Propylthiouracile = PTU

PROPYLEX®

Mis a jour le 24/09/2021

Grossesse

Etat des connaissances

  • Aspect malformatif
    • Les données publiées chez les femmes enceintes exposées au propylthiouracile au 1er trimestre de la grossesse sont très nombreuses. Elles permettent à ce jour d’écarter une augmentation des malformations majeures.
  • Aspect fœtal et néonatal
    • Le propylthiouracile passe le placenta.
    • Des anomalies réversibles de la fonction thyroïdienne et/ou des goîtres ont parfois été observés chez des fœtus et/ou des nouveau-nés de mères traitées par propylthiouracile.
    • Aucun impact du traitement maternel sur le développement psychomoteur des enfants n’a été retrouvé.

En pratique

Les posologies d’antithyroïdiens doivent être aussi faibles que possible en cours de grossesse pour éviter une hypothyroïdie fœtale, quitte à maintenir la mère en légère hyperthyroïdie.
  • En prévision d’une grossesse / En préconceptionnel
    • Une consultation préconceptionnelle est souhaitable afin de faire le point sur la pathologie et son traitement en vue d’une future grossesse.
    • Le propylthiouracile peut être maintenu dans la perspective d’une grossesse.
  • Découverte d’une grossesse pendant le traitement
    • Rassurer la patiente quant au risque malformatif du propylthiouracile.
    • Si le PTU doit être maintenu, utiliser la posologie la plus faible possible et prévoir une surveillance échographique de la thyroïde fœtale. (cf.
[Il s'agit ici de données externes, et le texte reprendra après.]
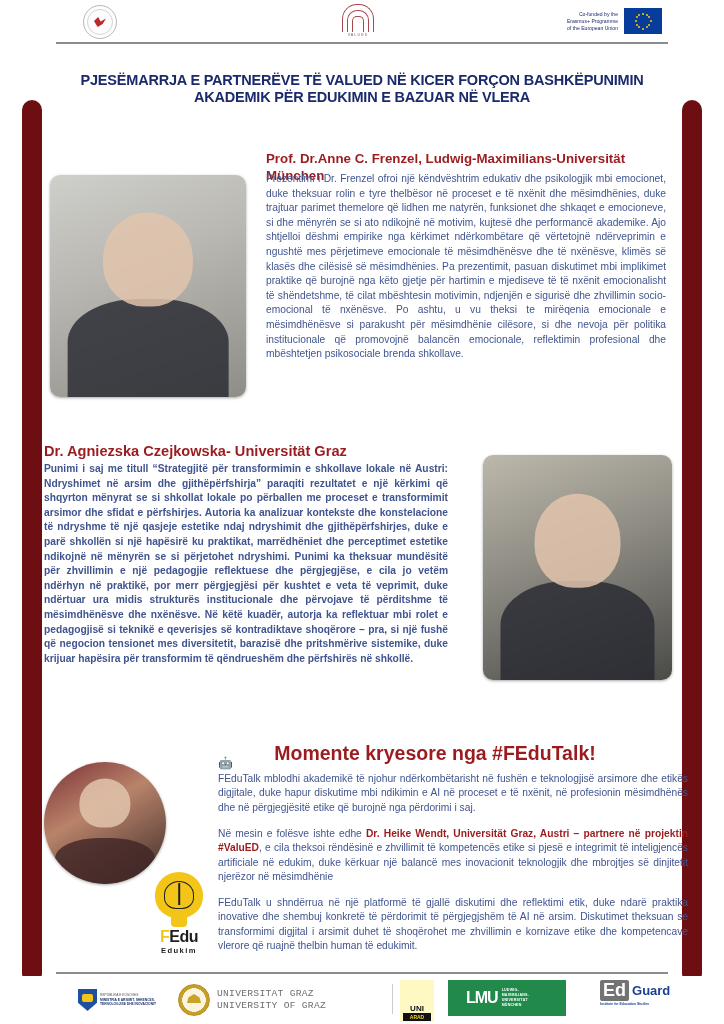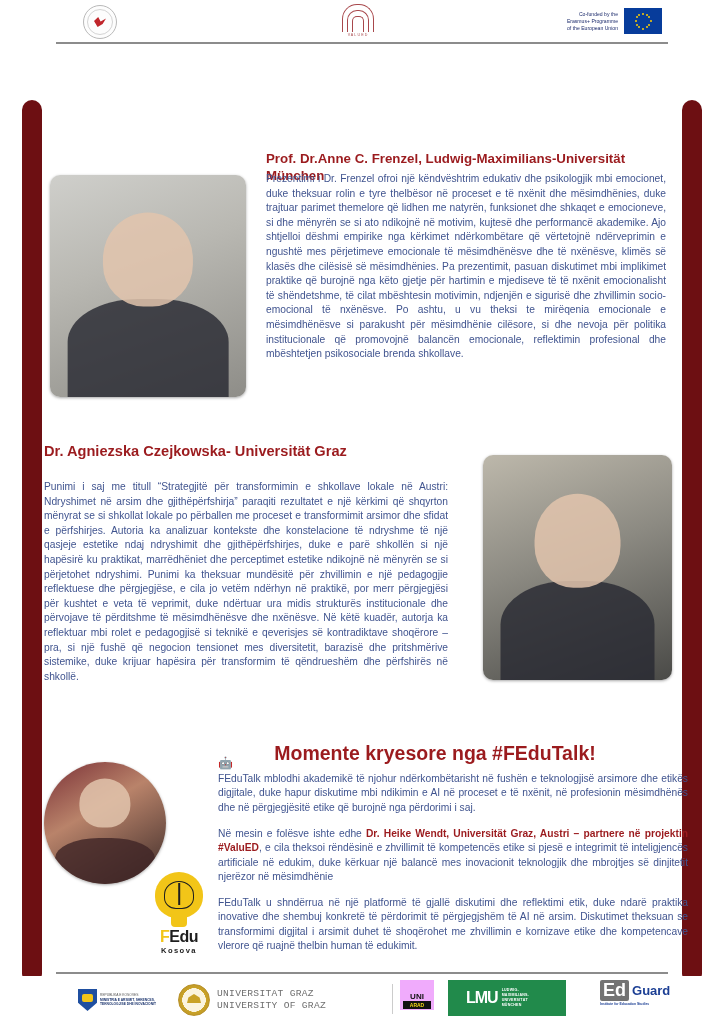"PJESËMARRJA E PARTNERËVE TË VALUED" div.poster-title { html: none -> <div>PJESËMARRJA E PARTNERËVE TË VALUED NË KICER FORÇON BASHKËPUNIMIN AKADEMIK PËR EDUKIMIN E BAZUAR NË VLERA</div> }
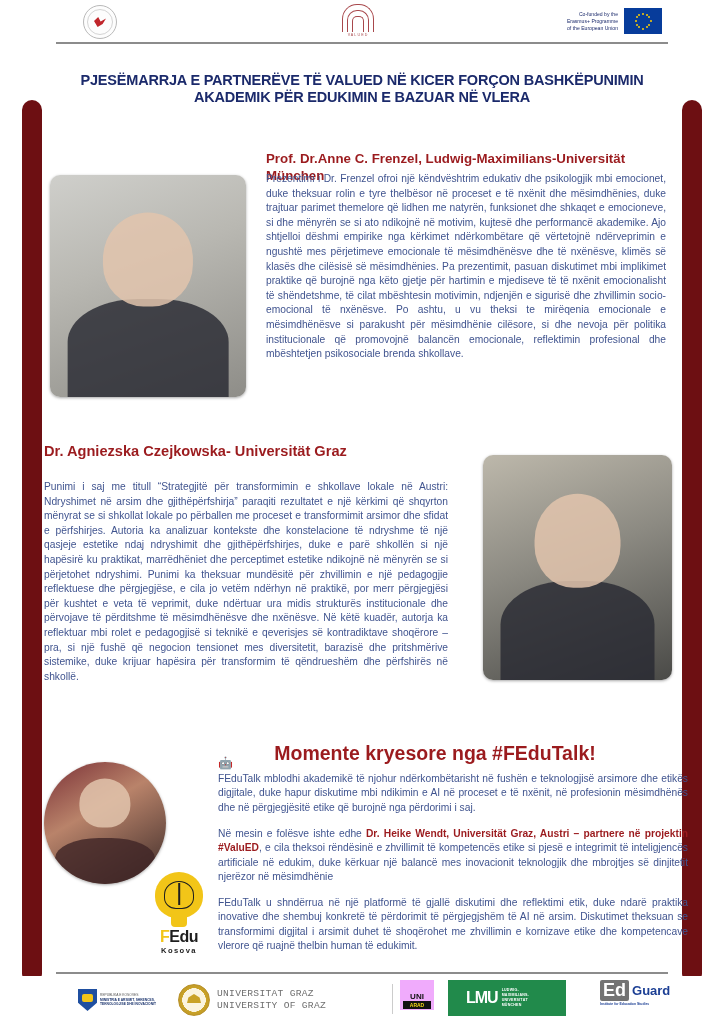"Punimi i saj me titull" .text-czej { font-weight: none -> bold; top: 480px -> 462px }
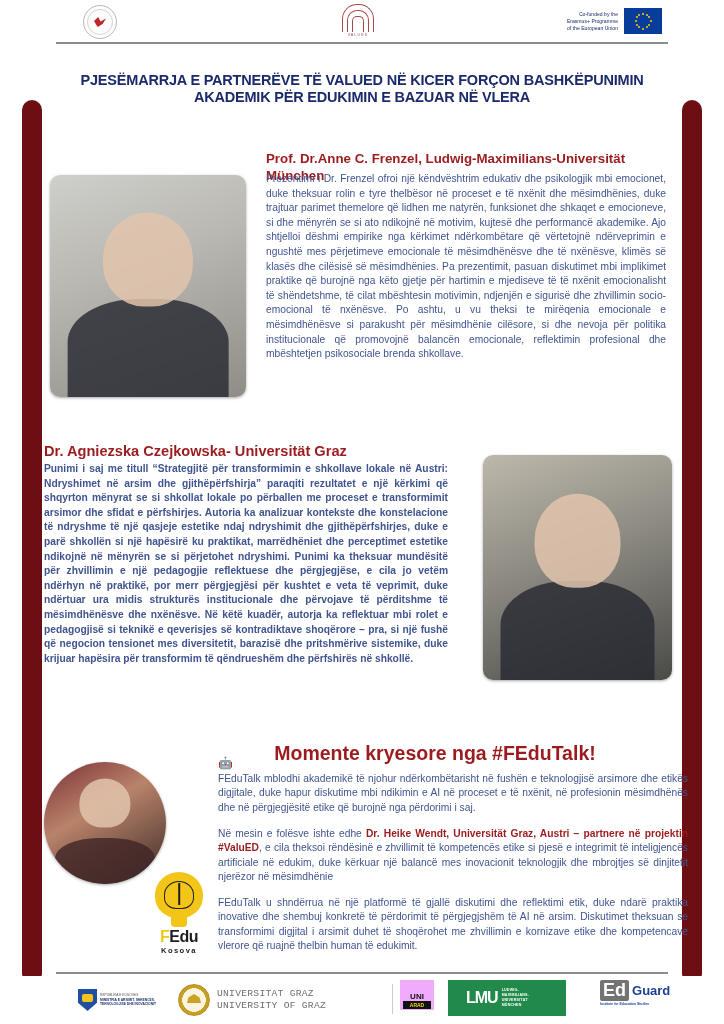"Kosova" div.talks { text: Kosova -> Edukim }
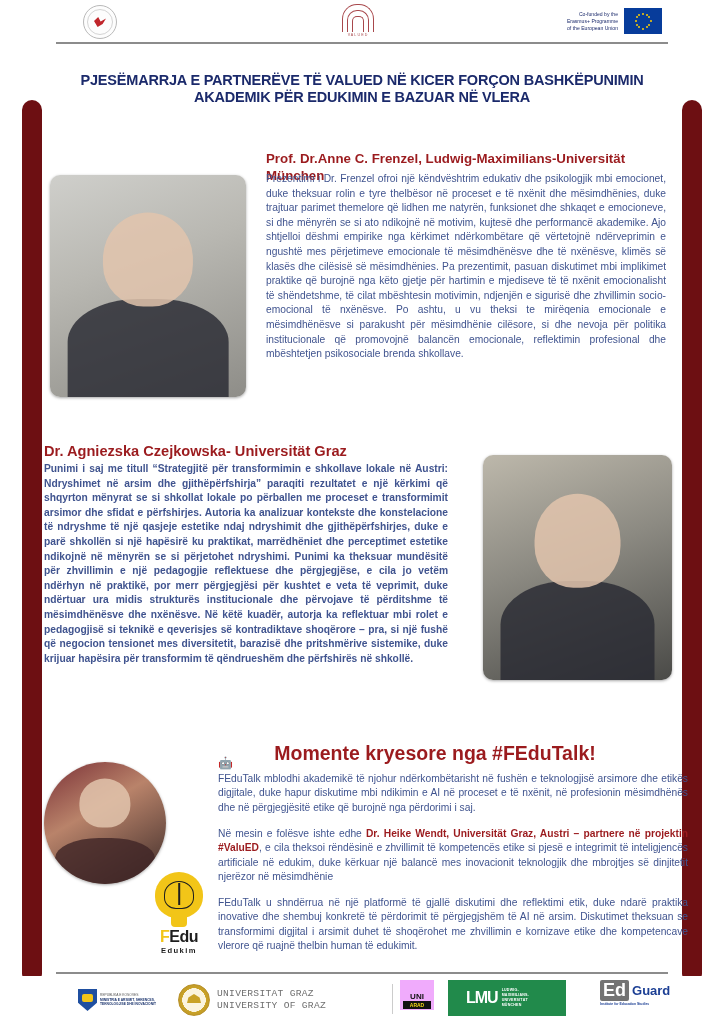"UNI" .fl-uniarad .box { background: #f0abfc -> #fef9c3; height: 30px -> 42px }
Etat des connaissances).
    • Si le traitement est poursuivi jusqu’à l’accouchement, prévoir un bilan de la fonction thyroïdienne néonatale. (cf. Etat des connaissances).
  • Traiter une femme enceinte
    • Au 1er trimestre :
      • Le propylthiouracile peut être utilisé à la posologie la plus faible possible pendant le 1er trimestre de la grossesse.
    • Aux 2ème et/ou 3ème trimestres :
      • L’utilisation du PTU est possible à la posologie la plus faible possible.
      • Prévoir une surveillance échographique de la thyroïde fœtale (cf. Etat des connaissances).
      • Si le traitement est poursuivi jusqu’à l’accouchement, prévoir un bilan de la fonction thyroïdienne néonatale. (cf. Etat des connaissances).

Allaitement

Etat des connaissances

  • La quantité de propylthiouracile ingérée via le lait est très faible : l’enfant reçoit moins de 1% de la dose maternelle (en mg/kg) (calcul effectué sur un faible effectif).
  • Aucun événement particulier (notamment hépatique ou thyroïdien) n’a été signalé à ce jour chez une vingtaine d’enfants allaités de mères recevant en majorité une dose autour de 300 mg/j et au maximum de 750 mg/j.

En pratique

  • Au vu des données disponibles sur le propylthiouracile (PTU) et l’allaitement (cf. Etat des connaissances), l’utilisation du propylthiouracile est possible en cours d’allaitement.
  • L’opportunité d’un bilan thyroïdien chez l’enfant allaité sera appréciée en fonction de l’importance des posologies maternelles et/ou de signes cliniques chez l’enfant.